Announced Monday this week, the main difference visible, is a small infra-red "eye" that enables the new Palm III (new name) to send messages to another. The software is improved, but not to the point that you will want to throw away the old model and upgrade.
Ed Colligan, marketing boss at 3Com Palm Computing, got quite huffy with this analysis. "Oh well, quite a few of the people we've showed it to have been very, very excited," he said. And then, without a noticeable comma in the sentence, he added: "But the idea was not to get caught up in the PC mentality of feature, feature, feature."
The really interesting thing about the new version, is that it will be launched in Europe first (at the Hanover CeBIT show).
It's bigger (2Mb of RAM and a bigger program store); prettier (with a fold-down cover to protect the screen); and smarter (an infra-red link, and some software to improve database replication); and is aggressively priced at £300 for the full 2Mb version in the UK. Also, an upgrade package of both hardware and software will cost just over £100 and can be installed by anybody.
"We don't want to be driven by the PC mentality.
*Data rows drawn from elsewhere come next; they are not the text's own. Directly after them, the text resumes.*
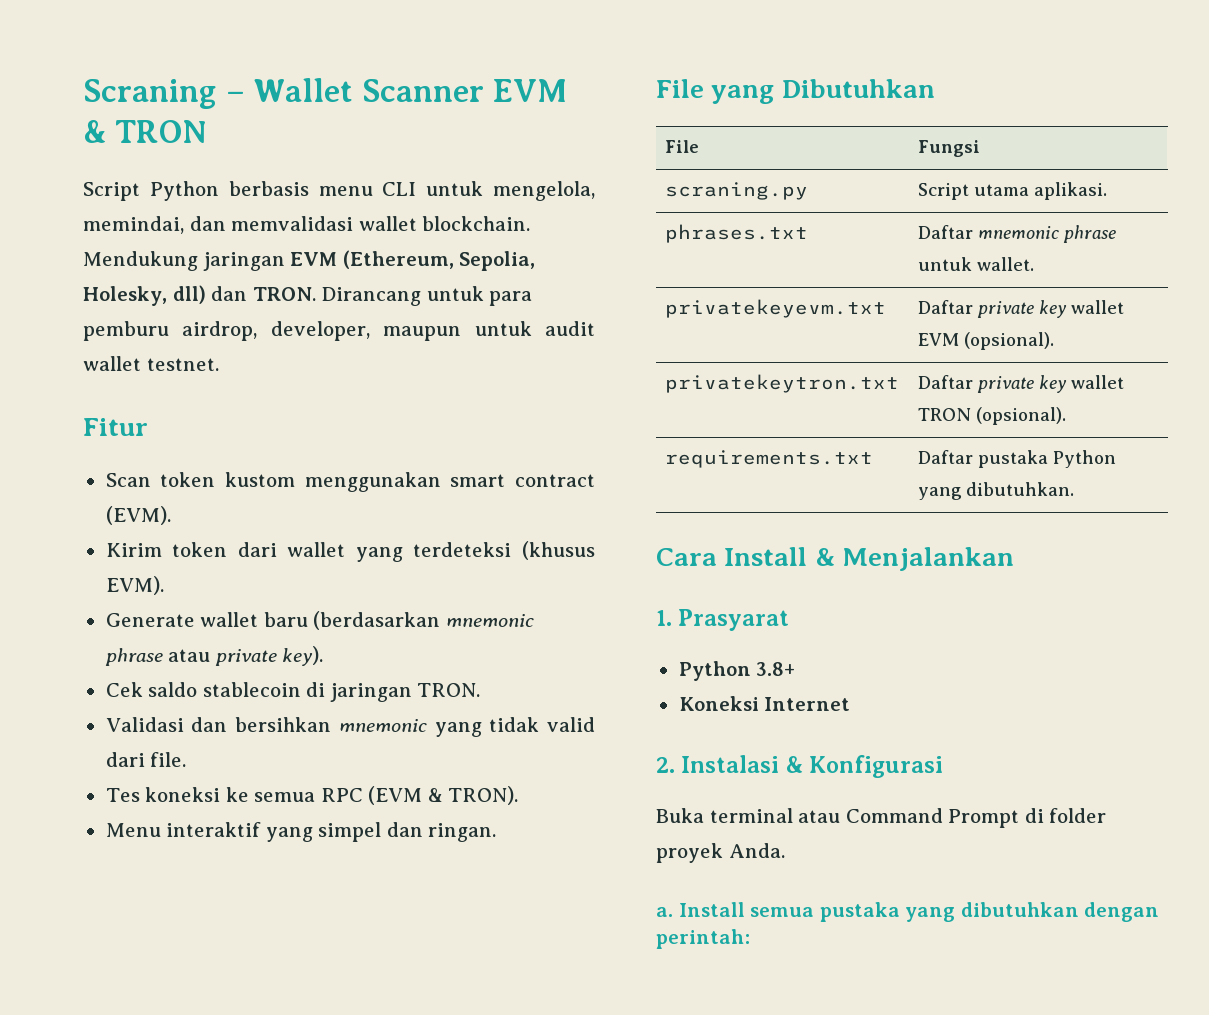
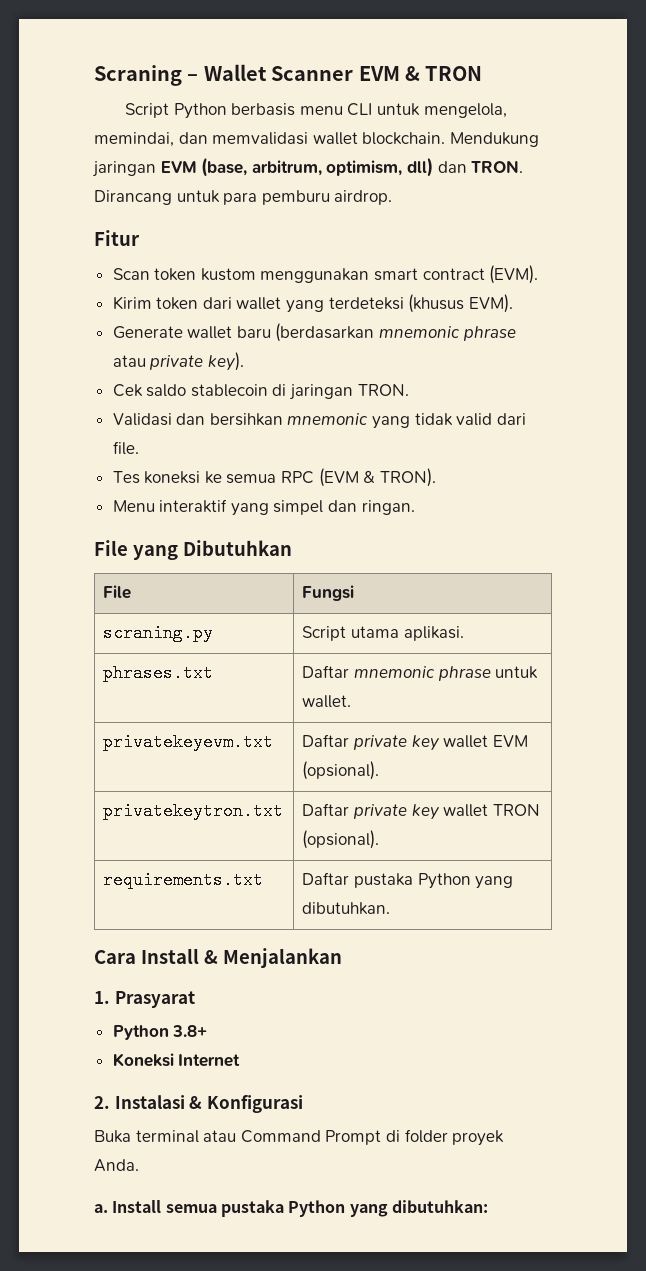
- Mendukung jaringan EVM (Ethereum, Sepolia, Holesky, dll) dan TRON.
+ Mendukung jaringan EVM (base, arbitrum, optimism, dll) dan TRON.
- Dirancang untuk para pemburu airdrop, developer, maupun untuk audit wallet testnet.
+ Dirancang untuk para pemburu airdrop.
- Install semua pustaka yang dibutuhkan dengan perintah:
+ Install semua pustaka Python yang dibutuhkan:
The PC business and PC press is so driven by 'new features' that we've actually had our customers begging us not to change anything, not to go that way," says Colligan but that is only part of the story.
First off, he definitely does have other products in the wings. "I'm not saying what," he said, "but they won't be in the 'connected organiser' business." He won't talk about wireless or phones, for example.
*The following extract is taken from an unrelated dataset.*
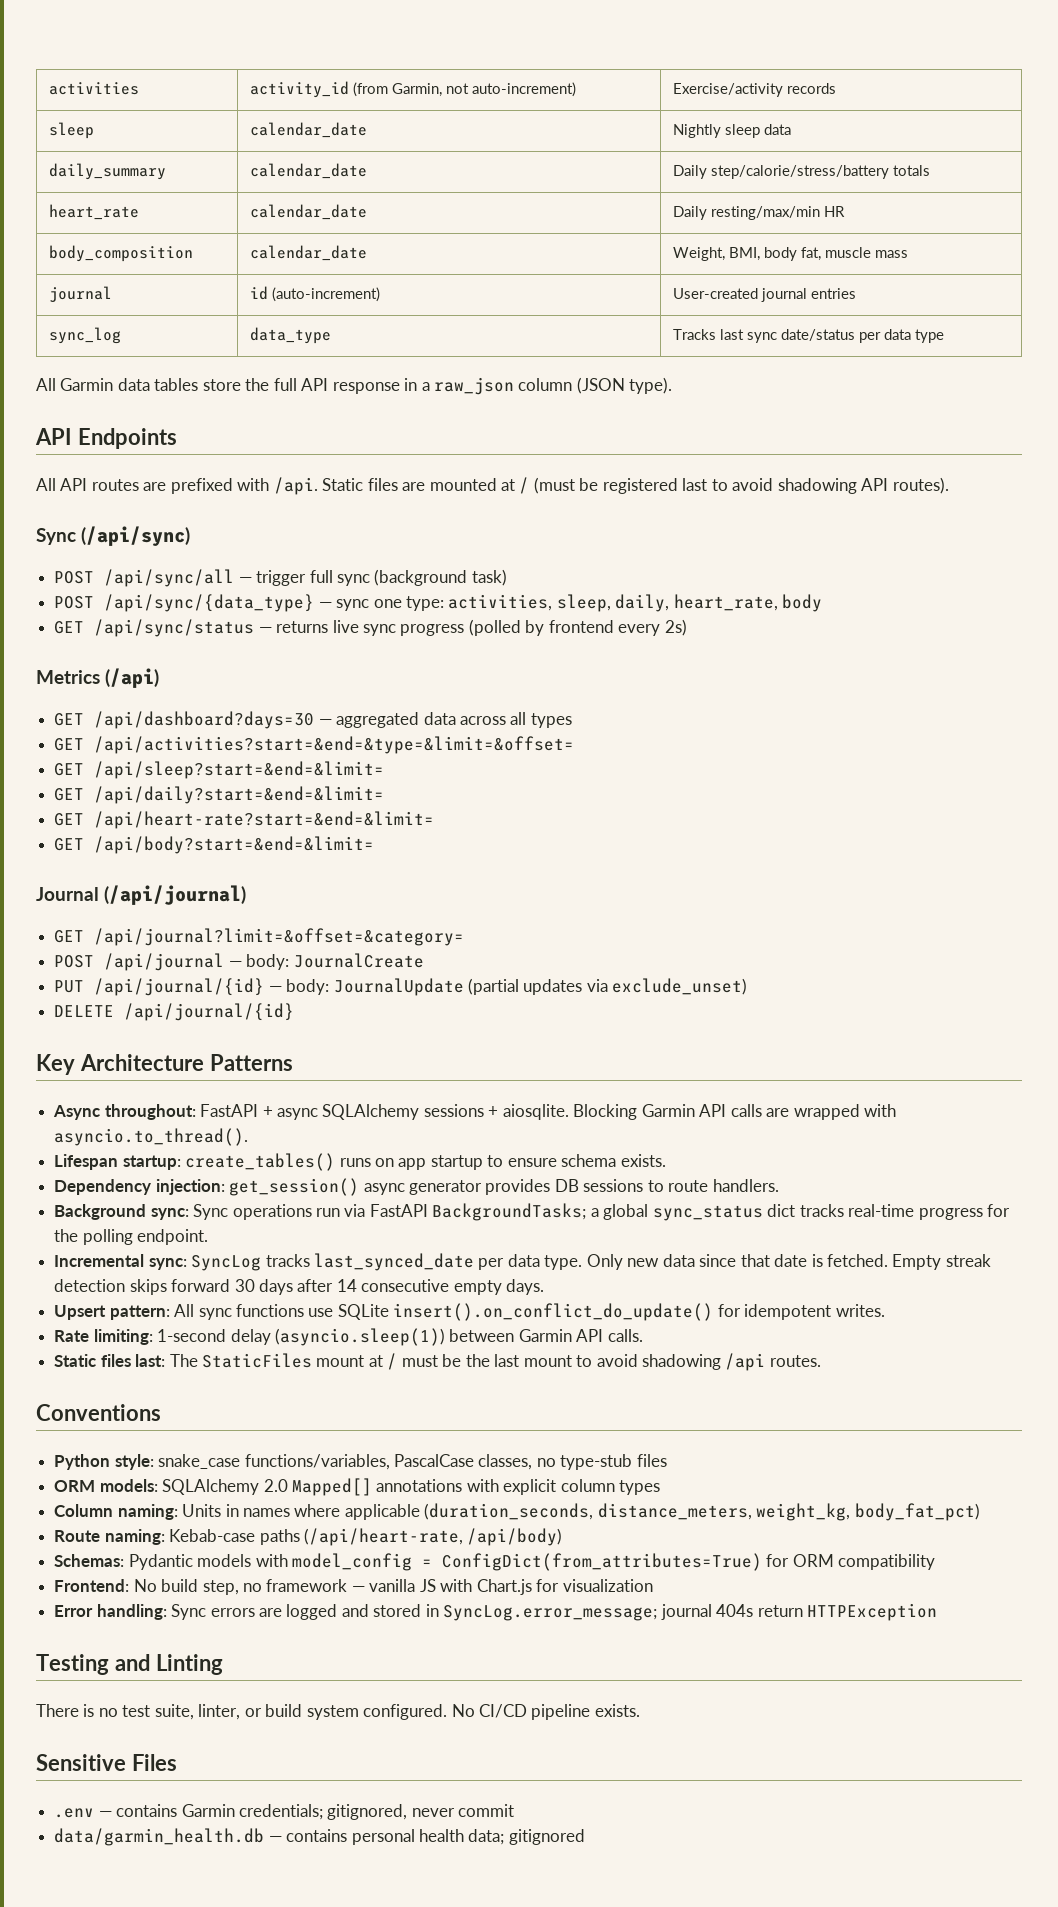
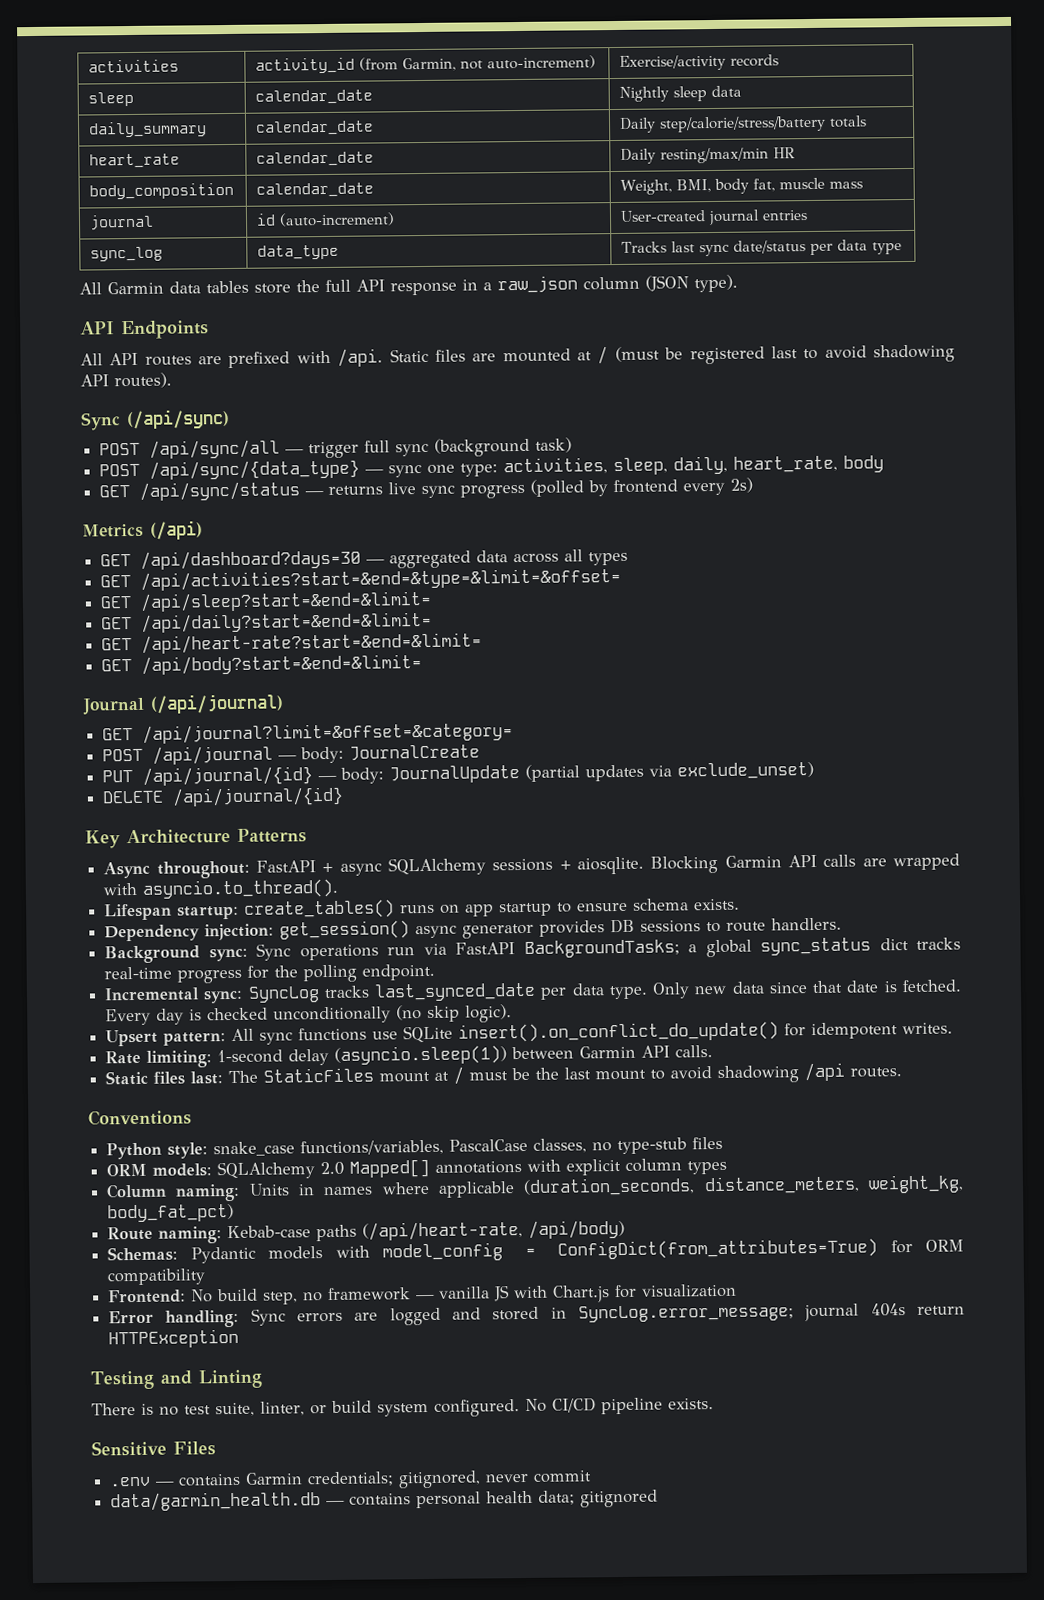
- Empty streak detection skips forward 30 days after 14 consecutive empty days.
+ Every day is checked unconditionally (no skip logic).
But the real reason almost nothing new has been announced, is simpler than that. The Pilot remains unchallenged in the US market by other hand-held platforms. Indeed, 3Com can show market research indicating that never in this history of the consumer market has a new electronic device been adopted so fast. It has reached the million-user level in roughly half the time it took Sony to sell a million Walkman personal stereo units.
I do know people who are excited about the Windows CE II or Palm PC; but the imminent arrival of Windows CE in its second version, has failed to distract developers of Palm applications, with 5,000 software and hardware companies signed up with development kits. That, honestly, isn't the problem facing Palm Computing. Nor is it a shortage of 'kewl' features.
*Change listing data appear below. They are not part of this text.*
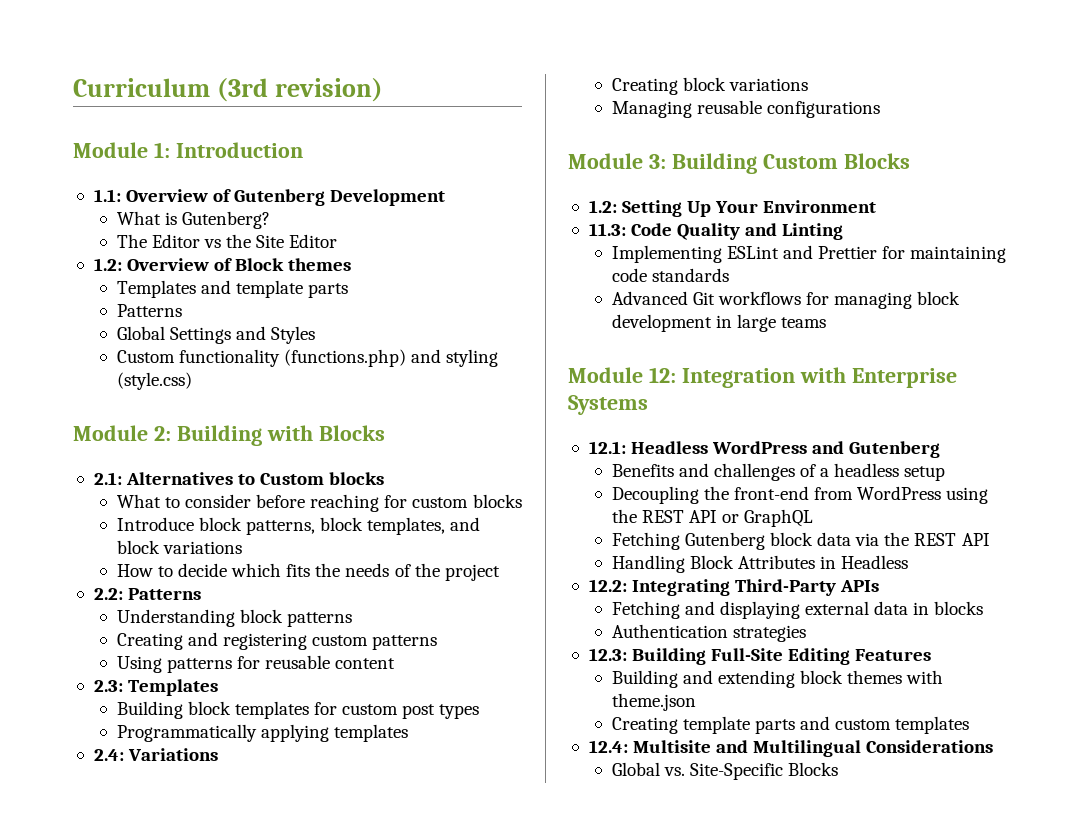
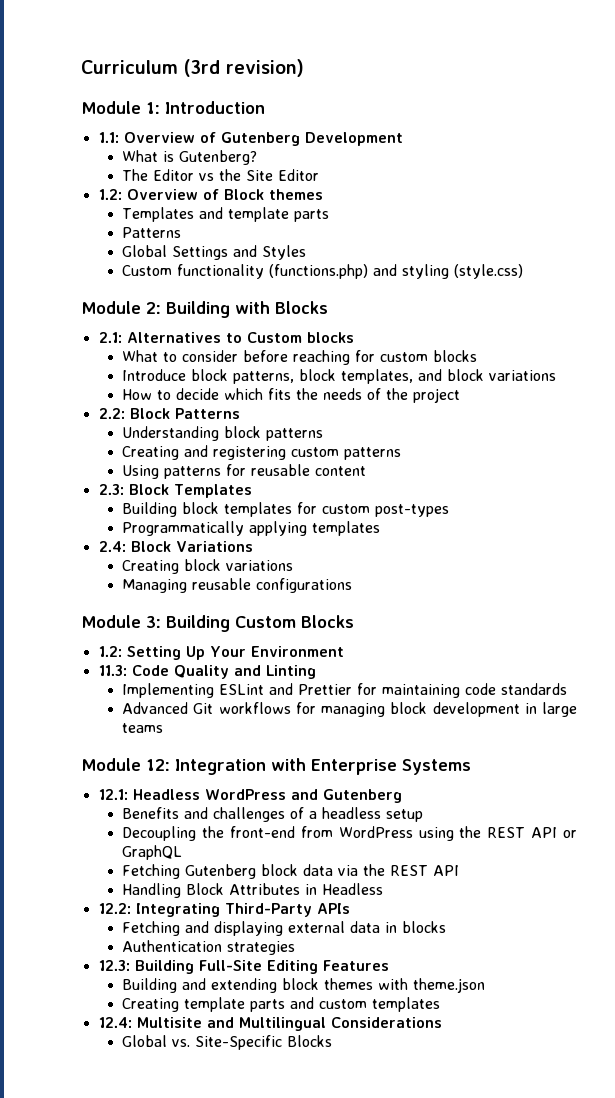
- 2.2: Patterns
+ 2.2: Block Patterns
- 2.3: Templates
+ 2.3: Block Templates
- Building block templates for custom post types
+ Building block templates for custom post-types
- 2.4: Variations
+ 2.4: Block Variations

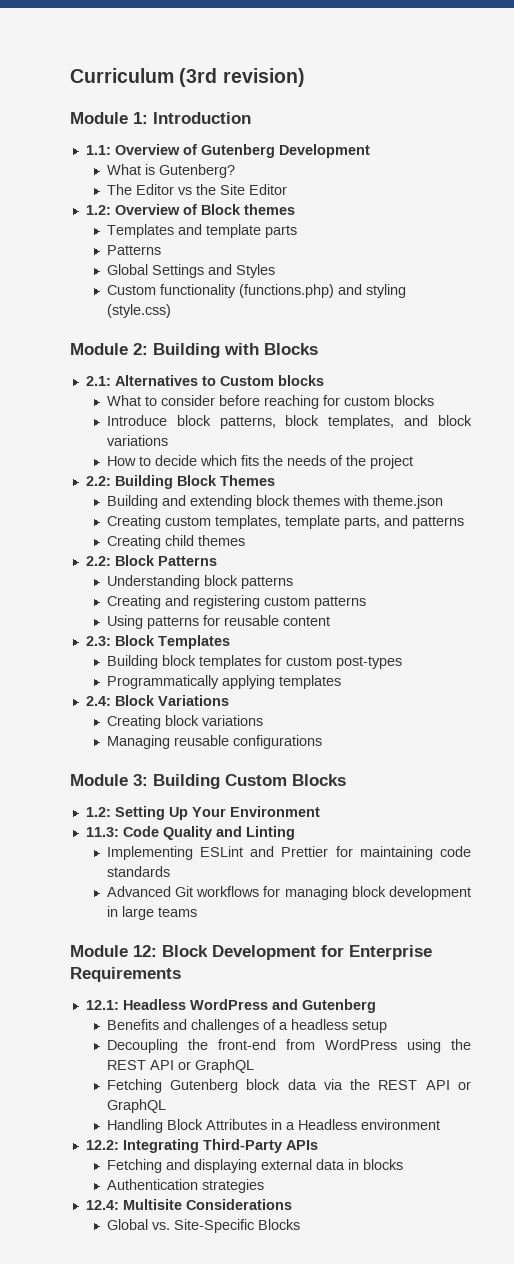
+ 2.2: Building Block Themes
+ Building and extending block themes with theme.json
+ Creating custom templates, template parts, and patterns
+ Creating child themes
- Module 12: Integration with Enterprise Systems
+ Module 12: Block Development for Enterprise Requirements
- Fetching Gutenberg block data via the REST API
+ Fetching Gutenberg block data via the REST API or GraphQL
- Handling Block Attributes in Headless
+ Handling Block Attributes in a Headless environment
- 12.3: Building Full-Site Editing Features
- Building and extending block themes with theme.json
- Creating template parts and custom templates
- 12.4: Multisite and Multilingual Considerations
+ 12.4: Multisite Considerations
The inclusion of IRDA infra-red communications is limited to comms with other Palm III units. "We've reached critical mass, and people will want to beam messages to each other," said Colligan.
He dismissed the idea that some users might want to use the IRDA port to communicate with a PC. "The reality of PC IRDA is that it's a configuration nightmare, and we don't want to get caught in the middle of it. Inter-Pilot communication is a real value add; but for synchronisation of databases with a PC, a reliable cable connection is far more suitable."
The bandwagon is rolling. IBM has licensed the design. So, as reported earlier, has Symbol -- which will release a water-proof ruggedised version for use under-sea! in December. So have others.
What's really interesting isn't the hardware, it's the connectivity.
We've seen research showing just how far ahead of the competition Pilot (Palm III) now is, but scratch the US label off that research, and an interesting imbalance shows. In Europe, Palm is not yet market leader - Psion is. I can't find out how Psion Series 5 is doing compared to the classic Series 3;but between the two, they have over 50 per cent of European handheld organiser sales.
Both machines now have software available to turn them into corporate dog-tags. Both Palm III and Psion 5 can be plugged into your corporate Lotus Notes network. All your data appears in the Notes database, and all the data from there, is replicated to your pocket assistant.
I've tried this, and not been overwhelmed.
If it ever gets to the stage where it works relatively easily, and doesn't fill my Notes database up with ghost messages, I'll still be sceptical.
Here's my problem: if my company buys me a Pilot, for integration with my Notes, then of course I'll use it. But right now, my Pilot is my personal assistant, not the employer's. So I've deleted Notes replication, and gone back to my own, private PC with my own private phone list and agenda.
Frankly, I don't need corporate sermons on my own time.